- _Requirement_: Every line with the word "last" in it should be extracted from the data that follows.

Edit tracking data

=-=-=

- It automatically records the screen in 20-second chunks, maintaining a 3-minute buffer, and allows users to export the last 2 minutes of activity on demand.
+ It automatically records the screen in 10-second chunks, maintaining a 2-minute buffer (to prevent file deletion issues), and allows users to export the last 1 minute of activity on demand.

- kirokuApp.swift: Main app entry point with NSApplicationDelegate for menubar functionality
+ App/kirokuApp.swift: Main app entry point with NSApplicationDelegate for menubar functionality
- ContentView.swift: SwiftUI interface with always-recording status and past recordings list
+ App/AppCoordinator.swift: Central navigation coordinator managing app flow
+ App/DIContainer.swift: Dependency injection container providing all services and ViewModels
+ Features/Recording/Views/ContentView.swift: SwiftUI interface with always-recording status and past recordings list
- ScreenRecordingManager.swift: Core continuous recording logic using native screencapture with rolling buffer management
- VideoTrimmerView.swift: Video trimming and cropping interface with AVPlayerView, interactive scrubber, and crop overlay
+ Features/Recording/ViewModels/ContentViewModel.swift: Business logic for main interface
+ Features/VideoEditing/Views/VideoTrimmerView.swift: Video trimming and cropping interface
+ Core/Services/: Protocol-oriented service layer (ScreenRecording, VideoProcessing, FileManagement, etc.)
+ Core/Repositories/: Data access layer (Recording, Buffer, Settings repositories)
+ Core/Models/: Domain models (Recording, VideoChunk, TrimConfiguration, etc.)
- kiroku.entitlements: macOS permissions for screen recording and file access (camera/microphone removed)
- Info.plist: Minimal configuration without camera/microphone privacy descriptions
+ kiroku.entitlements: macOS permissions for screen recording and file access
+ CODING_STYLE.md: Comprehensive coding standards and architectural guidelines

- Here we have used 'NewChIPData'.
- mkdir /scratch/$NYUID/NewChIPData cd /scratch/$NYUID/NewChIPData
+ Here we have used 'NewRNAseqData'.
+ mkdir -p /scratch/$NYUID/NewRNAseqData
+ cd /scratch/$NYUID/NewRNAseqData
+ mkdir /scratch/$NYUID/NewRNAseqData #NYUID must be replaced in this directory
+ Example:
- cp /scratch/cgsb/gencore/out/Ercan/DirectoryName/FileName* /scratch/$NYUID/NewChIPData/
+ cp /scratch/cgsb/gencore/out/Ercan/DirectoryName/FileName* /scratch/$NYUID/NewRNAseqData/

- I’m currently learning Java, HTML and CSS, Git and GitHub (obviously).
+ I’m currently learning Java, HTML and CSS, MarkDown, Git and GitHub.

=-=-=

- _Exercise response_:
- It automatically records the screen in 20-second chunks, maintaining a 3-minute buffer, and allows users to export the last 2 minutes of activity on demand.
+ It automatically records the screen in 10-second chunks, maintaining a 2-minute buffer (to prevent file deletion issues), and allows users to export the last 1 minute of activity on demand.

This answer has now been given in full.